The federal money will be used over a 25 year period to fund a national children's study into children's health and development; it aims to recruit 100,000 children from before birth and track them to age 21.

The grant was awarded by the National Institute of Child Health and Human Development and will enable researchers to track children from birth to adulthood collecting data on a genetic makeup and a number of biological, chemical, environmental, physical and psychosocial factors.

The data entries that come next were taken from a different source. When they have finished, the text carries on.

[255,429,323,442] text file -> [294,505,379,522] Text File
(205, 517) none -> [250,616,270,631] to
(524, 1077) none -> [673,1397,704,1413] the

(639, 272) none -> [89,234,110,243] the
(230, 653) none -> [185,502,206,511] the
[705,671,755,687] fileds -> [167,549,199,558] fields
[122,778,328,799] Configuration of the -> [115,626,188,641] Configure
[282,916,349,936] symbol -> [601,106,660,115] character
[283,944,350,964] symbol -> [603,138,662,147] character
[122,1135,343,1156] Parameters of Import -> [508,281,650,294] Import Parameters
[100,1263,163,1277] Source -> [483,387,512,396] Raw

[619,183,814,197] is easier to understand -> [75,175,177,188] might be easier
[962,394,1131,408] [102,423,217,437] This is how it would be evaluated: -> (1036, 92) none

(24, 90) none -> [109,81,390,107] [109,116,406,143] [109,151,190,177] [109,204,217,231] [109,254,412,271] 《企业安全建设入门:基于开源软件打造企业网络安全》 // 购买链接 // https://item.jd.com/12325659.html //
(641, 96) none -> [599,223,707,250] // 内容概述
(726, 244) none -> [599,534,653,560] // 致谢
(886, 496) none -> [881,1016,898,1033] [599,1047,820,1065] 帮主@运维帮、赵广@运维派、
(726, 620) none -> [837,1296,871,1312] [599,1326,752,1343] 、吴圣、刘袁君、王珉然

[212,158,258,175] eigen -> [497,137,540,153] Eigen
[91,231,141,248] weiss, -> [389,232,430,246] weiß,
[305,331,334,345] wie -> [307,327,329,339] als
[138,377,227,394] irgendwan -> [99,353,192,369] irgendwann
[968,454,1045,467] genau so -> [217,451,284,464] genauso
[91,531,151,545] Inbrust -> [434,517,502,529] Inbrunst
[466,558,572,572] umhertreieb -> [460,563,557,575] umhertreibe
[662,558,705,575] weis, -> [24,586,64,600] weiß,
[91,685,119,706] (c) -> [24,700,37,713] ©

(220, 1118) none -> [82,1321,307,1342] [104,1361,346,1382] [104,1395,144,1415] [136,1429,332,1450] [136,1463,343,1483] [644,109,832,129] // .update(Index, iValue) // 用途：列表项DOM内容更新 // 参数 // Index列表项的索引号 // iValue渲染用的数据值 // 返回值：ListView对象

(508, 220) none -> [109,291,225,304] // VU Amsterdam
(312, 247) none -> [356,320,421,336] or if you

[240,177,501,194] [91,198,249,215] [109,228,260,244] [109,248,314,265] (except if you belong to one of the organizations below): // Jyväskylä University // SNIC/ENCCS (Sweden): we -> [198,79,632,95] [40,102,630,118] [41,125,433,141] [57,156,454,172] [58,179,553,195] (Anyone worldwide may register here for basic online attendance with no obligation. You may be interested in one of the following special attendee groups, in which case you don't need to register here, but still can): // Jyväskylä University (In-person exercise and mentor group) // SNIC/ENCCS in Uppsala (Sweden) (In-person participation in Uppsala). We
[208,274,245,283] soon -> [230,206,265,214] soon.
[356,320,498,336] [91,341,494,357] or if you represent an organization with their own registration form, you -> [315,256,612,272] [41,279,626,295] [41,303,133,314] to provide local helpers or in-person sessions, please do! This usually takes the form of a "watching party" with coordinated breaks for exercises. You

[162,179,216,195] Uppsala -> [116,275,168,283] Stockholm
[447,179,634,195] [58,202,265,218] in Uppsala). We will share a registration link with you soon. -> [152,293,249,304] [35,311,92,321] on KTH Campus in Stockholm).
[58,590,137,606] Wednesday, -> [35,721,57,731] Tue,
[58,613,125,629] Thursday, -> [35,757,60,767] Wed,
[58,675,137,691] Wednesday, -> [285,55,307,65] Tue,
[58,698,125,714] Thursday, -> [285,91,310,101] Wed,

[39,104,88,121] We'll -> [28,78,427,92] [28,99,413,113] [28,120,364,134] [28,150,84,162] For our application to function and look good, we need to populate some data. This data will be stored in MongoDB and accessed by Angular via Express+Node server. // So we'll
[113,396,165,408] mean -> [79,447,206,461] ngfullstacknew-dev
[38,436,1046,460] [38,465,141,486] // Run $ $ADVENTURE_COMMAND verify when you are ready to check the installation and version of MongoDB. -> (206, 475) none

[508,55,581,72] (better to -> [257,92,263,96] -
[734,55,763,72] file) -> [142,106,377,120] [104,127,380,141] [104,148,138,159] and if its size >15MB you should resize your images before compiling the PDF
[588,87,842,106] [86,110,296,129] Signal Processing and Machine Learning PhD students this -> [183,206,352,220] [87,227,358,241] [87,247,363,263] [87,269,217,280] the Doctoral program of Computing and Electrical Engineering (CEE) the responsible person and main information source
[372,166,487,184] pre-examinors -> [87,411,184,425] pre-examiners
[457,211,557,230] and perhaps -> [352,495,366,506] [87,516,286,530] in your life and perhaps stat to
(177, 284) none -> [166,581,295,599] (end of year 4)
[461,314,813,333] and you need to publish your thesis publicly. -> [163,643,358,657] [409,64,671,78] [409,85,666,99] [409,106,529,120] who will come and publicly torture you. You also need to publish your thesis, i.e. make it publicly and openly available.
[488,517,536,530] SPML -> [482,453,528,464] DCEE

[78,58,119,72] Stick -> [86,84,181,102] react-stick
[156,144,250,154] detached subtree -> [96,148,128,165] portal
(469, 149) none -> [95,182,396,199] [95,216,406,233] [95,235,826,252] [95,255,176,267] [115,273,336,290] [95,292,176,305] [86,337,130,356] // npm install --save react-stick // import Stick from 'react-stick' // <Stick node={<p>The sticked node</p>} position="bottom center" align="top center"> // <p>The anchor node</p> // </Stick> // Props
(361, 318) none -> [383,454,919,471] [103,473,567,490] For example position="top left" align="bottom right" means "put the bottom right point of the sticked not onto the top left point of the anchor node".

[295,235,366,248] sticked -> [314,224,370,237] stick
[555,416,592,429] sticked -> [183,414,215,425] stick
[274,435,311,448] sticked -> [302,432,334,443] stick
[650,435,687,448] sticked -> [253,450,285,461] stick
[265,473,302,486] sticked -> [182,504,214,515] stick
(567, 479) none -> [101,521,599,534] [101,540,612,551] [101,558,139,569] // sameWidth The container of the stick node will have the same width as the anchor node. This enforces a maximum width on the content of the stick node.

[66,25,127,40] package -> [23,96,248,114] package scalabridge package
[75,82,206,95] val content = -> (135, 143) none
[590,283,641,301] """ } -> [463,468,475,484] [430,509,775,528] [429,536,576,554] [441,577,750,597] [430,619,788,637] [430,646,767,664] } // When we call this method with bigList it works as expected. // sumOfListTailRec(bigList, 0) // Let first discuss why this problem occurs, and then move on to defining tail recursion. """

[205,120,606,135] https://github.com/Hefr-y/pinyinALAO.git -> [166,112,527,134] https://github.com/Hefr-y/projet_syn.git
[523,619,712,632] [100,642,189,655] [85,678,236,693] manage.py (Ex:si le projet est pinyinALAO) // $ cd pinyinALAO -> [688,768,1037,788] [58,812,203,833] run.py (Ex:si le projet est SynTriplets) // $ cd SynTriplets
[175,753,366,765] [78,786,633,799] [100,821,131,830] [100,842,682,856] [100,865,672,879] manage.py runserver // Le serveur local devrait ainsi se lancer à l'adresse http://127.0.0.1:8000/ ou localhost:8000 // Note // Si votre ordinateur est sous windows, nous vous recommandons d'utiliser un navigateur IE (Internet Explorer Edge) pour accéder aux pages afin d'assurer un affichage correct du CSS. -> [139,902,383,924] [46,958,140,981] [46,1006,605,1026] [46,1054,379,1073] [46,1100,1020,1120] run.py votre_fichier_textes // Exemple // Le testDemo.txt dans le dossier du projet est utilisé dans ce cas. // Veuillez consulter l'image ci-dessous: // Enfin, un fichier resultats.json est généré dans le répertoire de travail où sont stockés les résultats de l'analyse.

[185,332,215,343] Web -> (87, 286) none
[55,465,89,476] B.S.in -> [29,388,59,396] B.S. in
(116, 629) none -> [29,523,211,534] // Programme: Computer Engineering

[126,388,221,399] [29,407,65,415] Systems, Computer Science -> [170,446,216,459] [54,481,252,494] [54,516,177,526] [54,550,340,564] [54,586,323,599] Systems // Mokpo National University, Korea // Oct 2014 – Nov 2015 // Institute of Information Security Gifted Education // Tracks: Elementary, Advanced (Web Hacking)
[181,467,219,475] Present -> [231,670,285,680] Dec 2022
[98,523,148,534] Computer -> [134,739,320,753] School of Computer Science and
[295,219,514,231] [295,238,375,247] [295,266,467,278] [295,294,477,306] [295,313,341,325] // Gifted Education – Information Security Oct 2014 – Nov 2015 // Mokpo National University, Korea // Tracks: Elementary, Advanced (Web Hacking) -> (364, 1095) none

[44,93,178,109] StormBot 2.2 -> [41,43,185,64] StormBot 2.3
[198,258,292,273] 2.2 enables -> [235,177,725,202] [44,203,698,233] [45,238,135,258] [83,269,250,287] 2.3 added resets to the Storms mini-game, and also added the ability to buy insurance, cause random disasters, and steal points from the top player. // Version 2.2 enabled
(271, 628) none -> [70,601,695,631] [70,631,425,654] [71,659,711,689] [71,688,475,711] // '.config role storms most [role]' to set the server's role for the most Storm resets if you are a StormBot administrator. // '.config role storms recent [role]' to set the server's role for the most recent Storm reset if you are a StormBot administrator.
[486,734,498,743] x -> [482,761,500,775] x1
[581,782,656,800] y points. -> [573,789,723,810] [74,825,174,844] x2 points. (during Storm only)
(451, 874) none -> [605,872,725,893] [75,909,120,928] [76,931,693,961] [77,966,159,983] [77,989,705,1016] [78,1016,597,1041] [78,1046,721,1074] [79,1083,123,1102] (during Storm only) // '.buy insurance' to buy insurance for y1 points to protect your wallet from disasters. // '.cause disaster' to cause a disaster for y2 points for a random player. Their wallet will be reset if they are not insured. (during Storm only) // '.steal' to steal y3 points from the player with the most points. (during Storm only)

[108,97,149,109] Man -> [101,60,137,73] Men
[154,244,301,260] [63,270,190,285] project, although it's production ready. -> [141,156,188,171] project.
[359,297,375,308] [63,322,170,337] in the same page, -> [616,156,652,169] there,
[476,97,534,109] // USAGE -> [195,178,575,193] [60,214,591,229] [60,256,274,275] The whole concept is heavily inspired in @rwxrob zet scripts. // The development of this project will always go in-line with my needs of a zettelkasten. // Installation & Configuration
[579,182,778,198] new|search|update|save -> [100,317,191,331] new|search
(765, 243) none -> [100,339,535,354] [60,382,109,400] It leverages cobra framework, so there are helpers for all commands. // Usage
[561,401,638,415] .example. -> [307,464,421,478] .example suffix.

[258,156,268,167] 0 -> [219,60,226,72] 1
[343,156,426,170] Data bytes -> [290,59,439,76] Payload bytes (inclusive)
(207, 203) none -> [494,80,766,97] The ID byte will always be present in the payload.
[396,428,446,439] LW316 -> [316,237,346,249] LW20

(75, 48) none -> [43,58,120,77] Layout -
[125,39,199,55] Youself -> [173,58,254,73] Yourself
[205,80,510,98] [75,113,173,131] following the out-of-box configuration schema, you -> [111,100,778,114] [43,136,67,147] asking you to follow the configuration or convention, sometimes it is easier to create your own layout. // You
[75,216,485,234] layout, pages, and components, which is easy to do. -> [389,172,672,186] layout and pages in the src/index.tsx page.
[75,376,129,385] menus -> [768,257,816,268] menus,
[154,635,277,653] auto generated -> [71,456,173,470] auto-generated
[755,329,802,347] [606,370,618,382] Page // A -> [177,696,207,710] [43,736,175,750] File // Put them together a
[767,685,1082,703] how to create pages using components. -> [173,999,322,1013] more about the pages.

Dr. Duane Alexander, director of the National Institute of Child Health and Human Development says the "National Children's study" is the largest and longest research study ever to look at the ways in which environment and genetics interact to influence child health and human development.

The 35 to 45 centers, in 105 locations, involved in the study will begin enrolling pregnant women within the next 9 to 10 months and important scientific information is expected to be available as early as 2011 and 2012, says study director Dr. Peter Scheidt.

The study will be conducted by Saint Louis University School of Public Health along with Saint Louis University School of Medicine, Southern Illinois University Edwardsville School of Nursing, Southern Illinois University School of Medicine in Springfield, Washington University School of Medicine in St. Louis and St. Louis Battelle Memorial Institute.

The study is a collaborative effort between the U.S. Department of Health and Human Services, including the National Institute of Child Health and Human Development, the National Institute of Environmental Health Sciences at the NIH, and the Centers for Disease Control and Prevention and the U.S. Environmental Protection Agency.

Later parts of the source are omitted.